К этому времени все уже будут знать, что глаза у Глеба зеленые – непонятно, в кого, нос с горбинкой, как у Оскара, а волосы черные, как смоль, и гладкие – как у мамы.
Первую порцию молозива сцедила для брата я, сидя в приемнике роддома для недоношенных, и дожидаясь, когда Лика выйдет ко мне, и все расскажет. А что? Молозиво ведь есть где-то с двадцатой недели. Правда, его мало – за полтора часа мне еле удалось выдоить из себя жалких пять миллилитров.
– Ну что ж, – сказала Лика, входя и стягивая с волос бандану. – Чудный мальчик, 900 грамм, 35 сантиметров. Пара порций сурфактанта, так он, глядишь, у нас и дышать сам начнет. Словом, есть шанс, что все будет хорошо. Настя, ты чего?!
Но я ничего не могла с собою поделать. Слезы лились из меня ручьями, потоками, во мне точно открыли кран.
Впрочем, девочка на ресепшене деликатно отвернулась, а Лики я не стеснялась. Лика была своя. Почти как сестра. Почти как мама.
Меня к брату не пустили. Тут даже Лика ничего не смогла поделать. Пришлось довольствоваться наспех сделанным ею смазанным снимком.
Прошла санитарка с полным ветром воды, попросила всех сидящих поднять ноги, и стала быстро елозить тряпкой под стульями. Я сидела с поднятыми ногами, не переставая плакать.
– Девушка! – сочувственно сказала она мне. – У нас тут с утра священник придет, и всех стремных младенчиков покрестит. Хочешь, и твоего покрестит тоже? Ты только записочку с именем оставь медсестре в приемном.
Но я помотала головой. Лика же сказала, что все будет хорошо. А Лике я верила больше, чем Б-гу.
К тому же и отец у ребенка еврей.
Ждать было больше нечего, и я собралась домой. По лестнице мимо меня вихрем пронеслась бригада из отделения пересадки, помахивая контейнерами.
В метро было сумрачно и душно. Казалось, даже на пересадочных станциях резко убавилось освещение. Немногочисленные пассажиры на скамейках вокруг казались не живыми людьми, а картонными фигурками, частью невесть кем придуманной и топорно исполненной декорации.
У выхода к монорельсу стояли менты, и проверяли у всех паспорта. Мой их не заинтересовал.
Дома меня ждали опрокинутые лица взрослых и плач детей – Таня впервые в жизни осталась без своей порции грудного молока, а Света плакала с ней за компанию. В глазах Варьки и Васьки застыло молчаливое недоумение.

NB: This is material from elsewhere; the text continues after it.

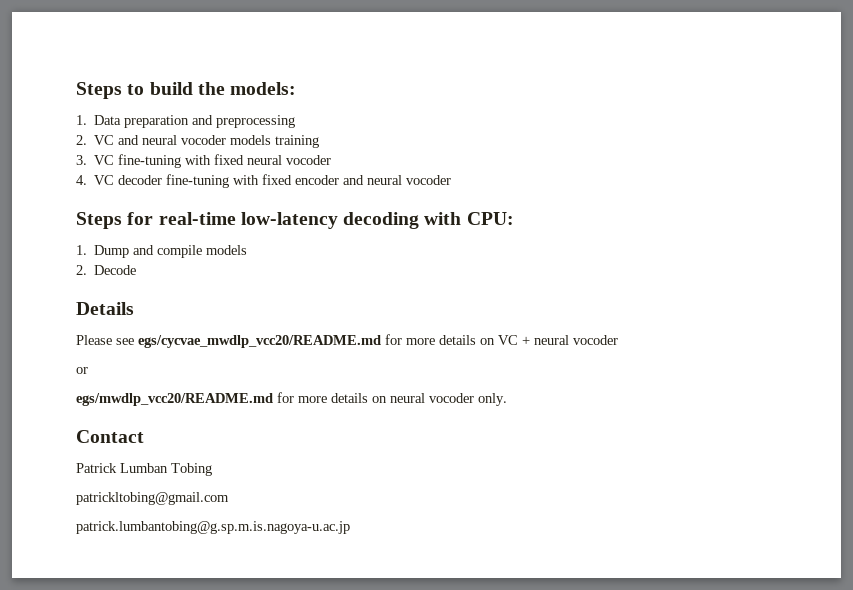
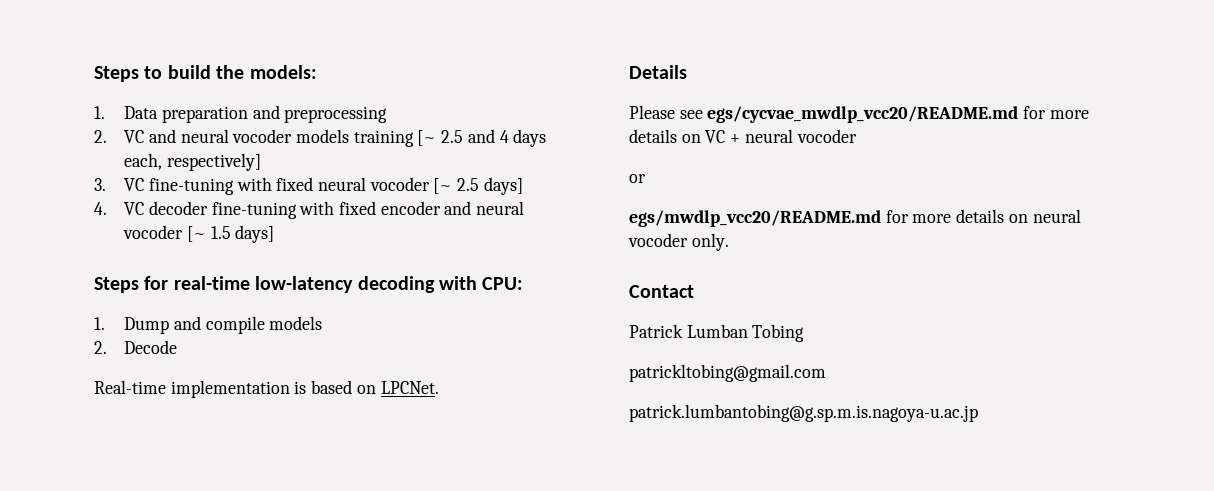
(320, 141) none -> [417,129,547,147] [124,153,261,171] [~ 2.5 and 4 days each, respectively]
(332, 160) none -> [433,177,523,195] [~ 2.5 days]
(452, 180) none -> [186,225,275,243] [~ 1.5 days]
(137, 270) none -> [94,380,439,398] // Real-time implementation is based on LPCNet.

Я велела им собираться в школу, а Гришке и дяде Саше разбираться с похоронами – Оскар был явно неадекватен, и в тот момент ни на что не годился. Косте я велела подождать – у меня не было сил с ним общаться. Казалось, его прикосновения причиняют боль. От принесенного им чая я отказалась.
Крепко обняв Марфу, я ушла с нею вместе плакать. В самую дальнюю, дедову комнату. Туда, где, плотно закрыв глаза, можно было вообразить, что сейчас лето. Траву только что скосили, и вокруг все спокойно и хорошо.
*
Хоронить то, что осталось от мамы, собралась чуть не вся Москва.
Приехало столько людей, что, конечно, на нашем Яхромском кладбище места не хватило и половине. Большинство осталось за воротами. Казалось, весь склон кладбищенского холма усыпан людьми, пришедшими проводить нашу маму.
А между тем был мороз, хотя солнце вроде как тоже было. Во всяком случае, снег так сверкал, что глазам становилось больно. Приходилось прикрывать глаза от этого блеска, стараться смотреть только прямо перед собой, и все равно, стоило зазеваться, как опять глаза начинали слезиться. Кроме того, было ужасно скользко. Мы с Костей шли осторожно, поддерживая друг друга под локоть. Со стороны, наверно, смотрелось очень комично.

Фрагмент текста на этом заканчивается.